A Follow Up On HT Waits, Row Mode, Batch Mode, and SQL Server Error 666
Video Summary
In this video, I delve into the intricacies of SQL Server query tuning and the importance of batch mode versus row mode execution plans. Starting off by discussing my recent accolades from BeerGut Magazine, I highlight how these awards reflect both the unique challenges and successes in managing a consultancy with a static team. The primary focus shifts to explaining the differences between hash join weights in batch mode and their absence in row mode query plans, emphasizing why reducing batch mode weights can lead to faster queries by minimizing the number of rows processed. Additionally, I explore real-world scenarios where multiple distinct aggregates in row mode queries can lead to significant performance issues, such as hitting system-generated unique value limits, which can result in errors even when only running a SELECT statement. This video aims to provide practical insights and solutions for optimizing query performance across different SQL Server editions.
Full Transcript
Erik Darling here with Darling Data. Recently voted by BeerGut Magazine to be the SQL Server Consultancy with the best employee retention rate, which was coupled with kind of a strange additional accolade in that it was also the slowest growing SQL Server Consultancy on the planet, because I haven’t hired anyone in five years. which I’m never going to, so it’s not that I wouldn’t enjoy working with someone, it’s just that I can’t imagine anyone in their right mind ever wanting to be managed by me. It would be a nightmare for you. Nightmare for anyone. So this is a bit of a follow-up video to the last video I recorded about the HTDeleteWeights. And I need to do two things here.

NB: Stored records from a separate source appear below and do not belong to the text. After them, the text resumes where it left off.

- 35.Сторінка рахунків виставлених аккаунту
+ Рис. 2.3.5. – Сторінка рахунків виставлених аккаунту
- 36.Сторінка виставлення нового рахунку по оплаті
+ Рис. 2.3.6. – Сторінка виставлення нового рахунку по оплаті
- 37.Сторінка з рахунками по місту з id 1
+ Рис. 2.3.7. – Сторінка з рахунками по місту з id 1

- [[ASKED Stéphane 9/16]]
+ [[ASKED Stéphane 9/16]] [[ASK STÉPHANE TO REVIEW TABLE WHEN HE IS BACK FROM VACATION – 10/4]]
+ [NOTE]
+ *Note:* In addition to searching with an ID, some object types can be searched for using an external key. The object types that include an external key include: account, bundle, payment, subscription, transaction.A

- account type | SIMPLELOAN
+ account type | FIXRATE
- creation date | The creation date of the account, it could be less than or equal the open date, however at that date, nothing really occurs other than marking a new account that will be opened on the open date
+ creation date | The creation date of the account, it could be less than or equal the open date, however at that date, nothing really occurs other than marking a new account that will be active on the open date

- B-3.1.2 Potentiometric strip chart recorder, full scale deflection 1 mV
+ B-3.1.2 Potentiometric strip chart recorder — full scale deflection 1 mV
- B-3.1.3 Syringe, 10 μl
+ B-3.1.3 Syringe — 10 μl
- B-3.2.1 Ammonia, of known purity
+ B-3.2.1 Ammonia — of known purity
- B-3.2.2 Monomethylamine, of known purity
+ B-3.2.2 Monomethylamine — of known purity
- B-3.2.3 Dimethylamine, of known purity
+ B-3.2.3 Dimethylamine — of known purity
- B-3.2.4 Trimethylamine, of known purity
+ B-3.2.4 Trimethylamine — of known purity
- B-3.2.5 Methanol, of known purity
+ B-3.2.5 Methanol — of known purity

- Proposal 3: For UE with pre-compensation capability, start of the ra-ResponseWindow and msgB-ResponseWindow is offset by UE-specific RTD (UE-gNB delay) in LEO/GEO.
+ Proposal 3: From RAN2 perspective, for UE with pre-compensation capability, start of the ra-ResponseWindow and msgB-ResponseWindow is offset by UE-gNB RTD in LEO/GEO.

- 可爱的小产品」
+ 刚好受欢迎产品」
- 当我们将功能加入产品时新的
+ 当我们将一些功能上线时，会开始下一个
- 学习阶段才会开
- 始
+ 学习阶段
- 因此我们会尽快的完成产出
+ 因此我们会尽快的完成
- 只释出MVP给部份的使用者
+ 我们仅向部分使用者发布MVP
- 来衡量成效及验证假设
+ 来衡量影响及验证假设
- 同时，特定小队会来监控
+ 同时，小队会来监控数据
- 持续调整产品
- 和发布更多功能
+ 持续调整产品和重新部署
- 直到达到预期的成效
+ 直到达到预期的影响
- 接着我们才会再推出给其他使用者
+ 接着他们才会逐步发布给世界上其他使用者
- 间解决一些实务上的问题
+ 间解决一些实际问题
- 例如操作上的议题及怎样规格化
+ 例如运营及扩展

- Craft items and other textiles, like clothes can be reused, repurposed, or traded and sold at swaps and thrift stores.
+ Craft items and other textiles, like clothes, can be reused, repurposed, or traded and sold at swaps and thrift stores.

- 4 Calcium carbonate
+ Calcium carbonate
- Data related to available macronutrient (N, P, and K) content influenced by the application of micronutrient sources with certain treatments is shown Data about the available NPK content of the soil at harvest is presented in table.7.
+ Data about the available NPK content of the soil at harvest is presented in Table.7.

I need to show show everyone the row mode version of the query that I talked about. And I also need to expand a little bit on what exactly was going on with the, well, a more, a little bit closer to what was actually going on in reality with a client query that I was tuning. Now, the HTDeleteWeights, or the HTWeights in general that I was talking about in the last video, I don’t think that they are necessarily a scalability problem. I don’t think that it was their fault that the query was slow. I think that much like any other wait, the CX weights, LCK weights, page latch, latch weights, page IO latch weights, anything like that, you can use them to figure out what’s going on when your queries might be slow and what you might need to do to fix them. They are not on their own. It’s not like spin lock contention or anything weird like that. It’s just, you know, something that you might see in a query plan. You might wonder, what the hell’s going on here?
And I wanted you to know what to look for, which is the hash joins and hash match aggregates and running in batch mode and how you might be able to reduce those weights to get a faster query, namely by having fewer rows go into the joins and the aggregates, your batches going into them, because the fewer batches and stuff you have going into them, less of those weights you have, the faster your query goes. So that’s the first thing. The second thing is the row mode version of that query plan will of course not have any of those HT weights in them. You will just have a whole lot of sort of weird parallel CX type weights in them because obviously HT weights don’t show up in row mode plans and parallel exchanges, right?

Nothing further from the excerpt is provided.